The short answer is this: a) the kind of investment Ice Cube calls for is not going to happen on that scale; and b) even to the degree that there would be some increased capital investment, it would not, and could not, lead to overcoming the oppressive—and, for masses of people, desperate—conditions they are subjected to under this capitalist-imperialist system. What follows goes deeper into this.
1) Major changes in the world and U.S. economy over the last 50 years have profoundly affected how Black people are “inserted” into the economic structure and relations of U.S. society. The capitalist quest for the highest possible profit, driven by competition, and the increasing ability of capitalists to invest all over the globe—has led to the disappearance of many industrial jobs in the inner cities of U.S. These manufacturing jobs had been a source of some steady employment for Black workers. But factories have been relocated to suburbs... and much more massively to other parts of the world, especially countries of the “global south,” or the Third World.
The reality of capital investment is exploitation for profit. Capitalists compete with each other for profit and market share. Auto companies, technology leaders like Apple, search out the highest possible profit and invest in efficient/cost-effective ways to make profit. And profit is ultimately based on exploiting wage laborers: those who must, in order to survive and enable their families to survive, sell their capacity to work to capitalist employers... when work is available. This is a global system of exploitation: spanning parts-supply plants in Mexico, garment sweatshops in China and Bangladesh, or in mines in which children work in Congo.
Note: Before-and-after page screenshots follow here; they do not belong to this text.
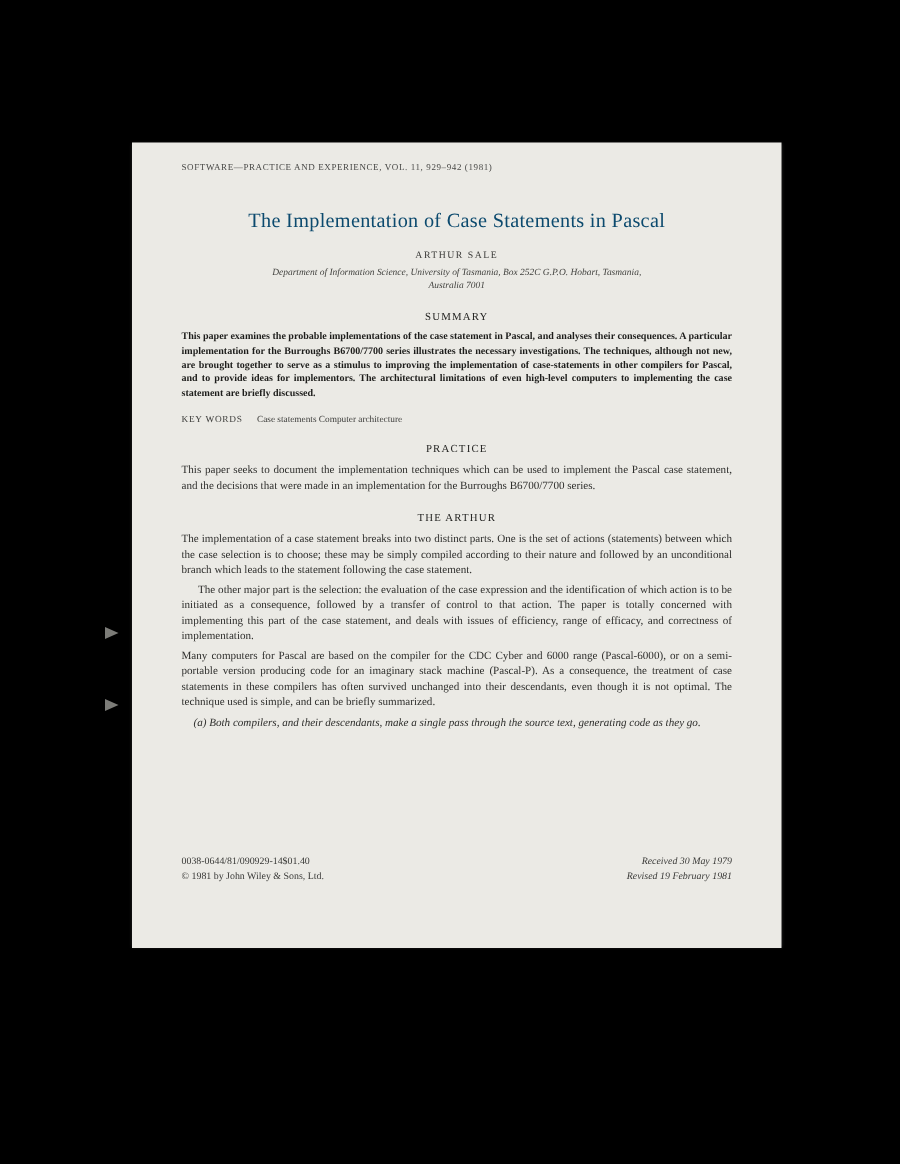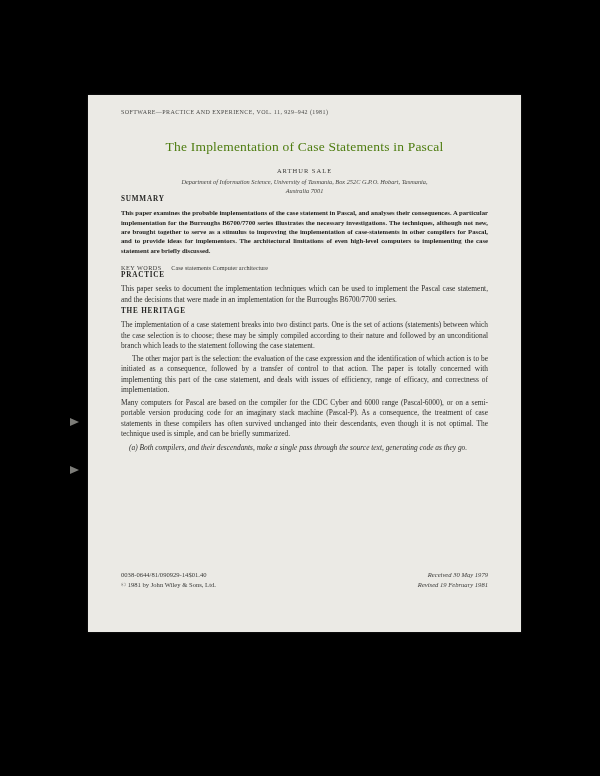"The Implementation of Case Statements" .title { color: #4d7c0f -> #0c4a6e }
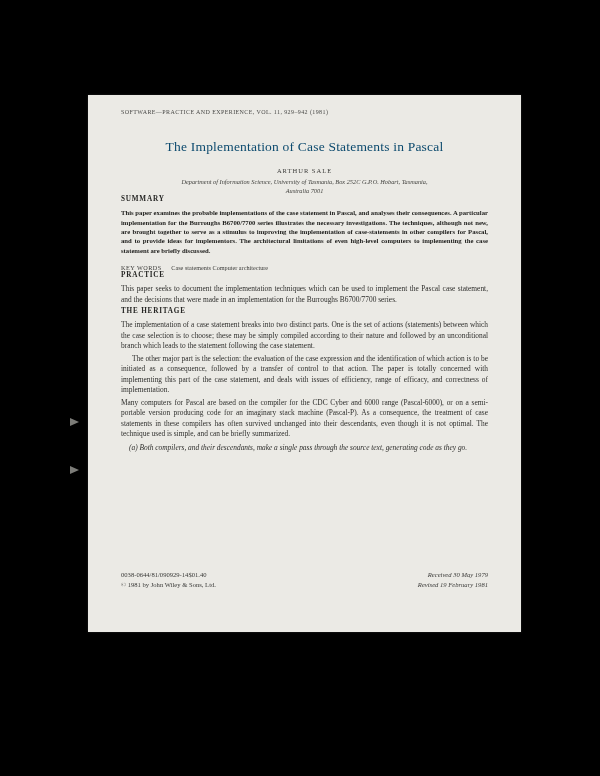"SUMMARY" .section-heading { font-weight: bold -> normal; margin-top: none -> 12px; text-align: none -> center }
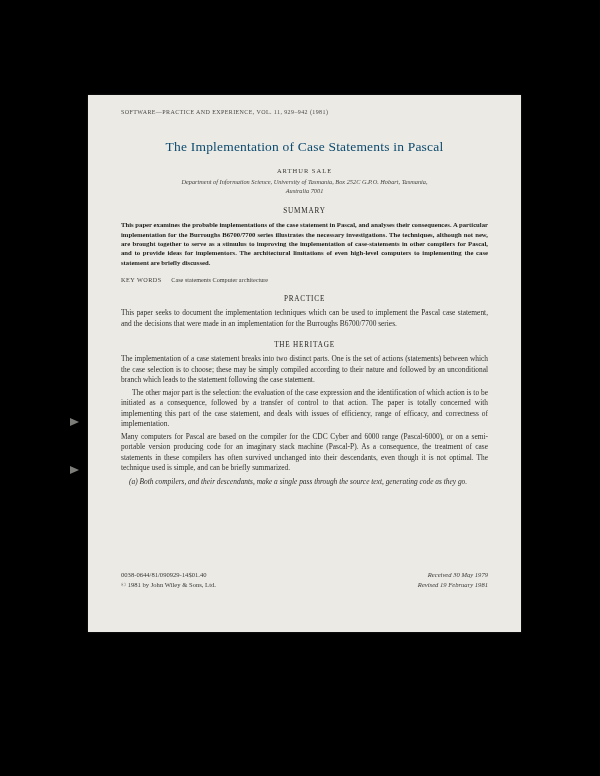"THE HERITAGE" div.section-heading { text: HERITAGE -> ARTHUR }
Globalization and automation have contributed to a situation where Black people suffer chronically high rates of unemployment. Where many young Blacks, especially those swept into the horrific vortex of mass incarceration, become “disconnected” from the formal economy of wage work... and are in and out of, or permanently deprived of work. Where many young Blacks have to hustle in “criminalized forms of work” in order to get by.
2) As capitalism-imperialism has grown more highly globalized, the U.S. has also become a more “post-industrial” economy. Major U.S. cities, where large numbers of Black people live, have seen a tremendous rise of investment in real estate; in financial services; in office parks; in high-end medical-educational complexes; affluent “consumer spaces”; and profit-driven gentrification.
It is into these sectors that capital flows: drawn by the magnetic pull of where profits are greatest and by the strategic needs of the U.S. empire to have its financial command and control centers in cities like NYC, LA, and Chicago.
Now Ice Cube comes along and calls for the massive investment of capital in the Black community. But here’s the rub: big capital doesn’t get a “competitive edge” by investing in decent housing and health care in the inner city—or in improving the conditions of life for the broad masses of people. This is not a system that deliberates at the start of the year, “OK, how can we create more good-paying, meaningful jobs for Black people?”
The brute reality is... from the standpoint of profit-making capital, large sections of the Black population are now a “surplus population,” especially among the young and less educated. They are no longer needed. Certainly not because great social needs have been met, or because skills and talents don’t exist... but because they are no longer profitably exploitable.
3) Over and over, when Republican and Democratic administrations alike have set out to create “enterprise” or “opportunity zones” in Black communities... when the government has offered tax breaks, “development incentives,” and subsidies to steer capital into deteriorating Black communities... the results have been predictably and painfully the same.
A few have benefited—while the fundamental conditions of life for the basic people remain impoverishment and punitive control.
These government programs and government-backed private investments have not put an end to segregation and redlining... or to child poverty... or to double-digit unemployment for young workers... or to mass evictions and mass incarceration. Nor could they...
*To bring about those kinds of changes would require a complete and total reordering of priorities and a radical and massive reallocation of resources that conflict with the “profit-driven” logic of capital.
*To bring about these kinds of changes would require the complete and total transformation of the social institutions of America as they have evolved and as capitalist-imperialist America functions as a white supremacist, class-divided society in which production for profit rules. A social structure that locks Black people into savage inequality.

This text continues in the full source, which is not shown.